Black women in Philadelphia face maternal death rates four times higher than white women, but a comprehensive hospital system intervention shows these tragic disparities can be reversed.
Penn Medicine, which delivers roughly half of all births in Philadelphia, launched a system-wide initiative in fiscal year 2021 targeting Black maternal mortality and morbidity. The results proved swift and significant: pregnancy complications among Black patients dropped 29.4% in just the first year, with one hospital achieving a 48% reduction.

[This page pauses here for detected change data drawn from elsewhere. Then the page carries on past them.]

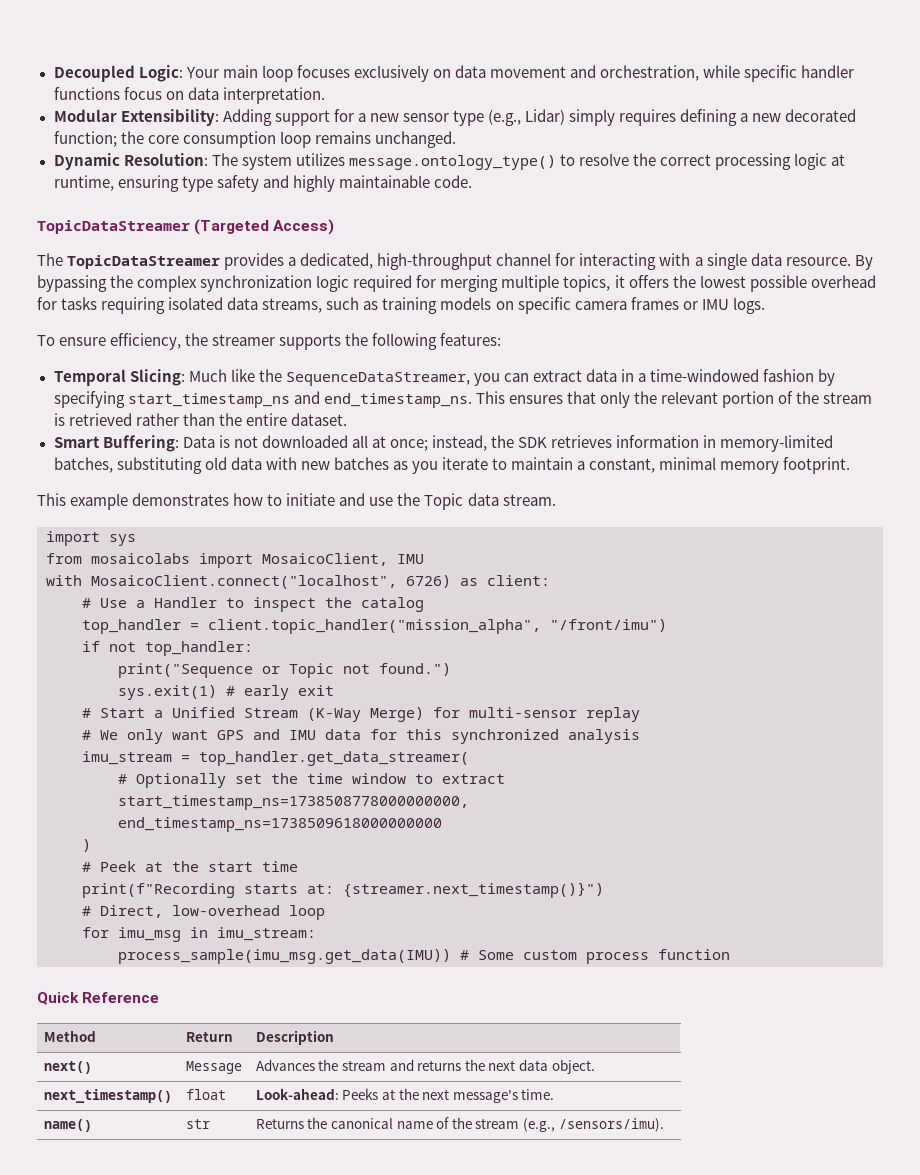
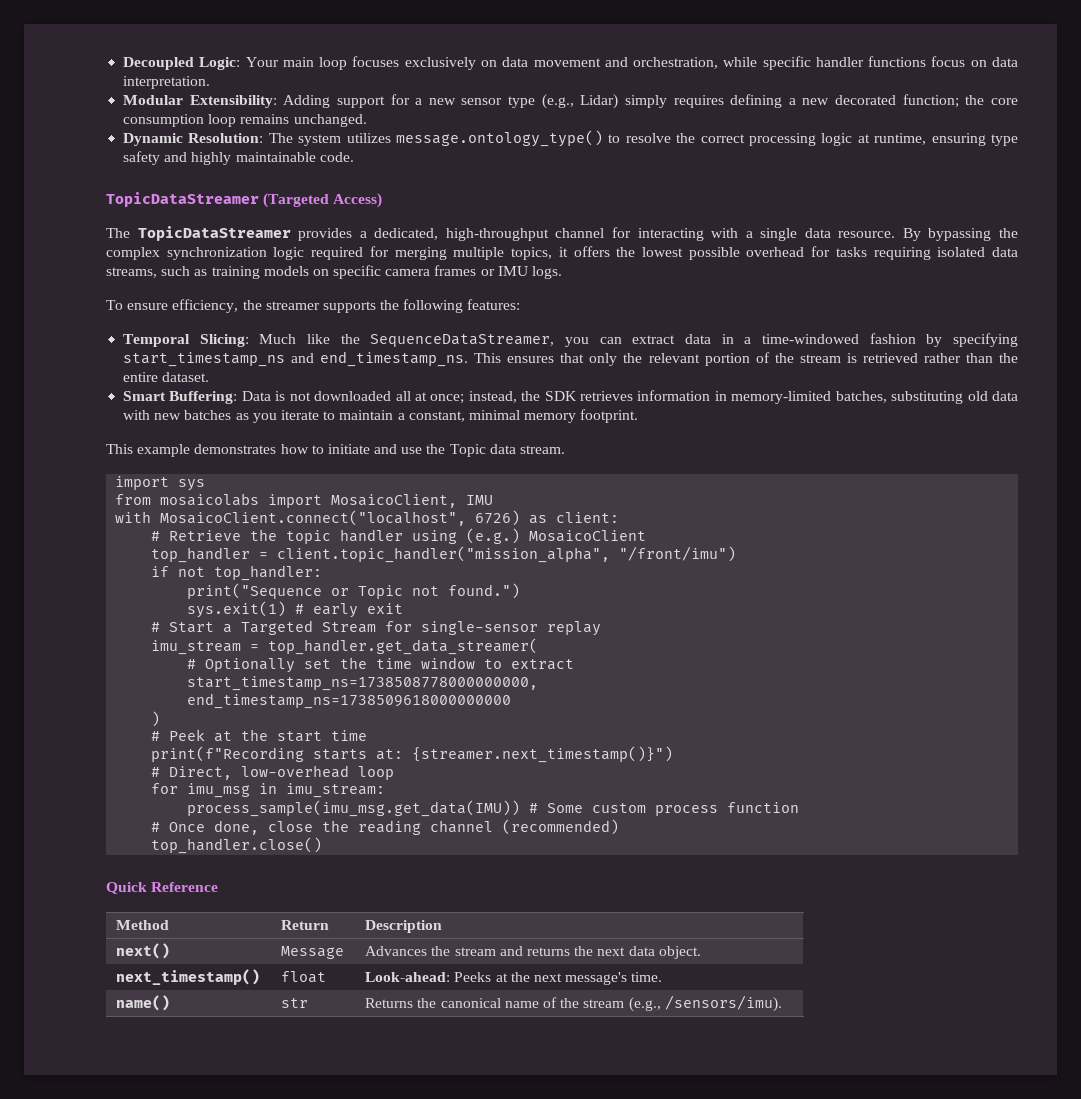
- # Use a Handler to inspect the catalog
+ # Retrieve the topic handler using (e.g.) MosaicoClient
- # Start a Unified Stream (K-Way Merge) for multi-sensor replay
- # We only want GPS and IMU data for this synchronized analysis
+ # Start a Targeted Stream for single-sensor replay
+ # Once done, close the reading channel (recommended)
+ top_handler.close()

The approach combined four key elements. First, CEO Kevin Mahoney tied health equity goals directly to executive compensation for over 600 leaders, ensuring accountability at the highest levels. Second, clinical teams analyzed complication data by race, discovering that obstetric hemorrhage drove many preventable deaths. Third, mandatory anti-racism and implicit bias training helped staff recognize how biases affect care delivery. Fourth, standardized evidence-based protocols for hemorrhage prevention were implemented across all five birthing hospitals.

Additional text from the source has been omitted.